═════ Data for analysis ═════

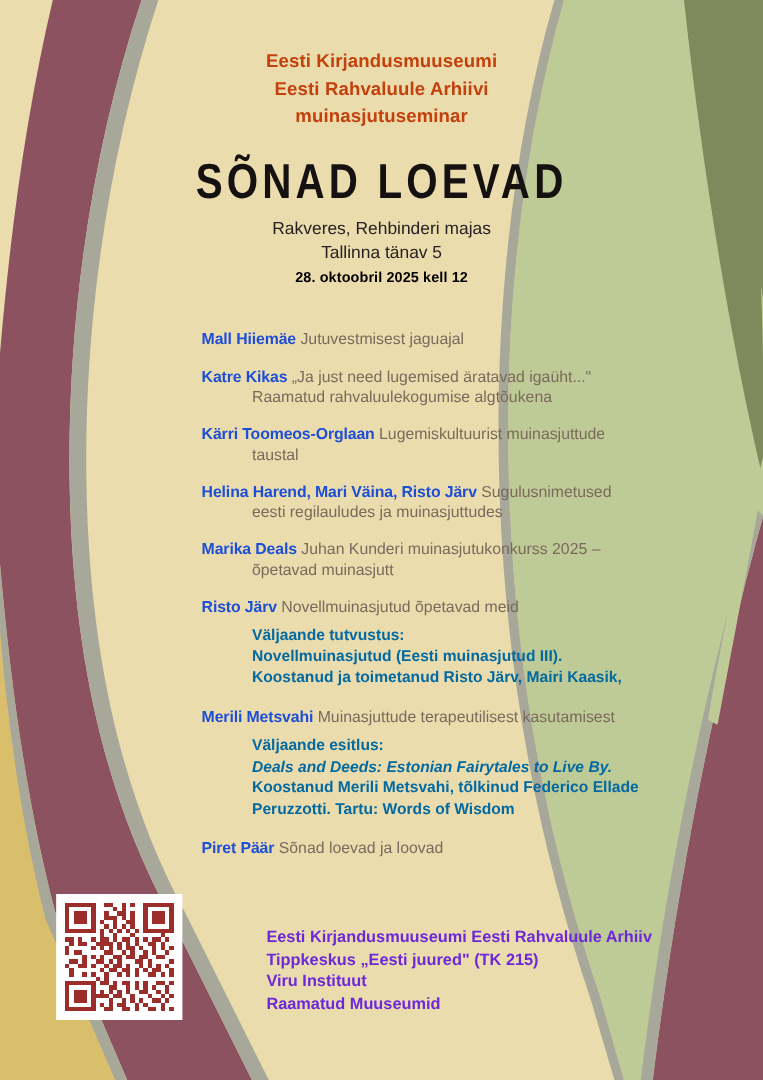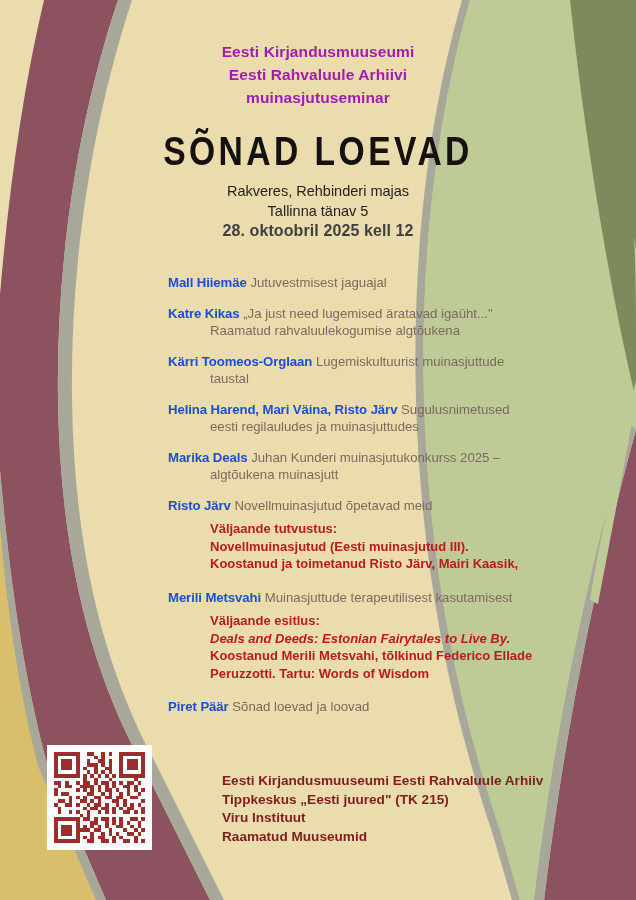"Eesti Kirjandusmuuseumi" .org-block { color: #a21caf -> #c2410c }
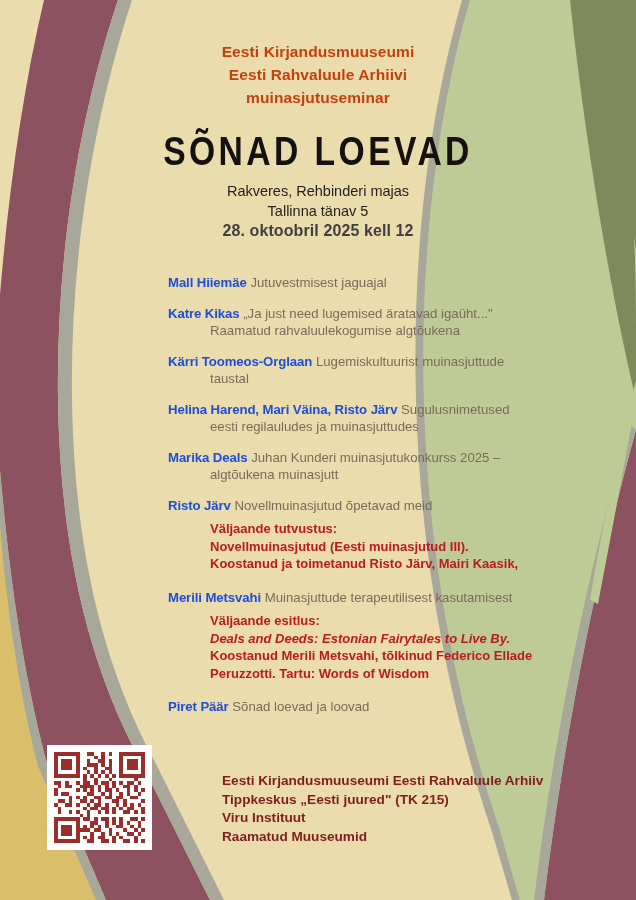"28. oktoobril 2025 kell 12" .venue-block .datetime { color: #404040 -> #000000; font-size: 16px -> 12px }
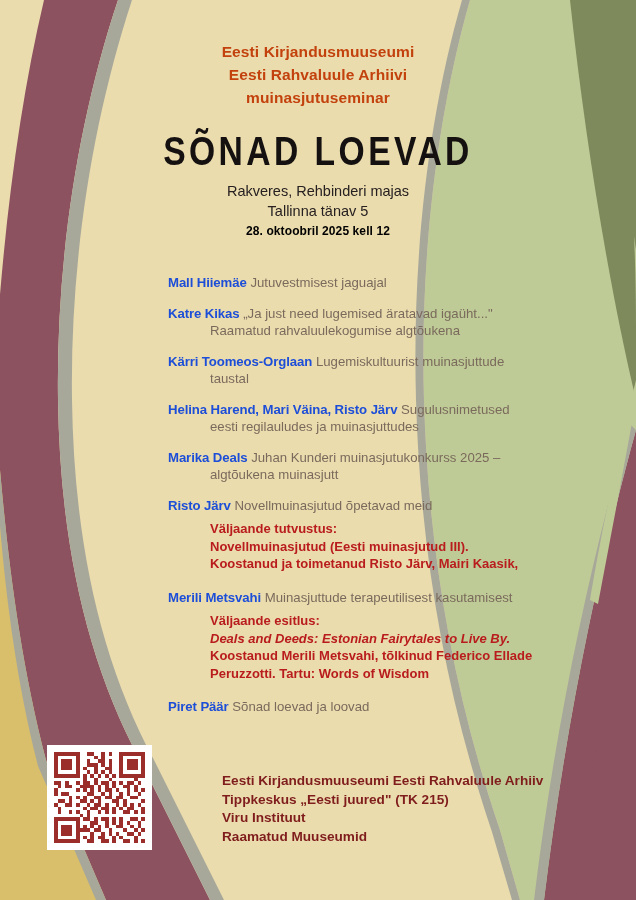"algtõukena muinasjutt" span.cont { text: algtõukena -> õpetavad }
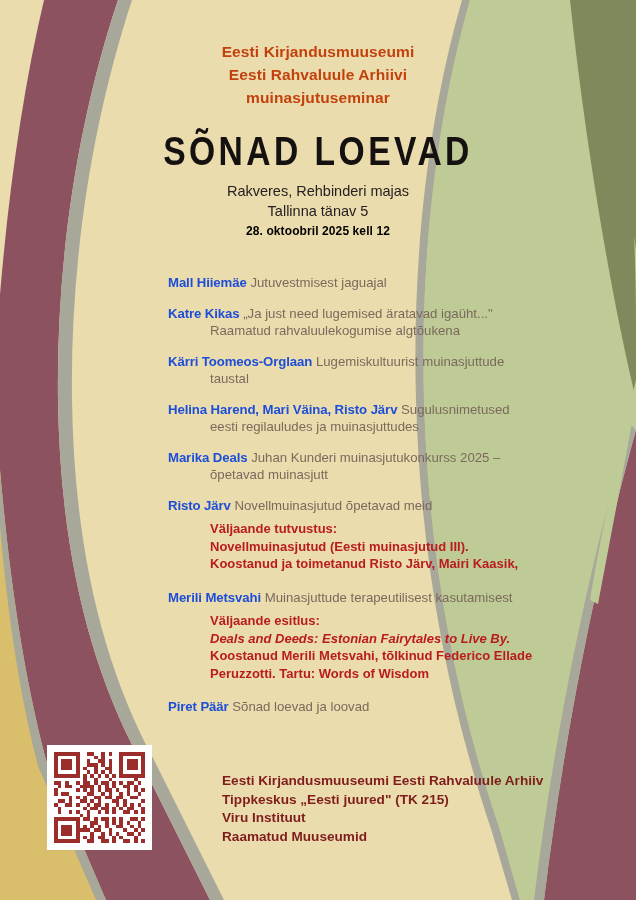"Väljaande tutvustus:" .subblock { color: #b91c1c -> #0369a1 }
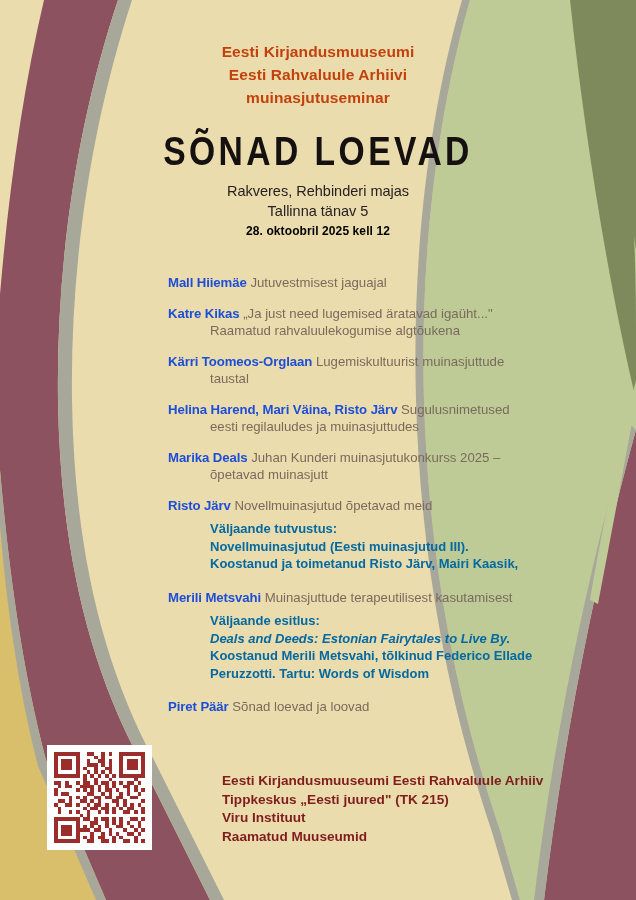"Eesti Kirjandusmuuseumi Eesti Rahvaluule" .footer { color: #7f1d1d -> #6d28d9 }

═════

■ Work request:
Using the data above, transcribe exactly the lines between those containing "oktoobril 2025 kell" and "color: #b91c1c ->", inclusive, and leave every picture behind.

■ Exercise solution:
"28. oktoobril 2025 kell 12" .venue-block .datetime { color: #404040 -> #000000; font-size: 16px -> 12px }
"algtõukena muinasjutt" span.cont { text: algtõukena -> õpetavad }
"Väljaande tutvustus:" .subblock { color: #b91c1c -> #0369a1 }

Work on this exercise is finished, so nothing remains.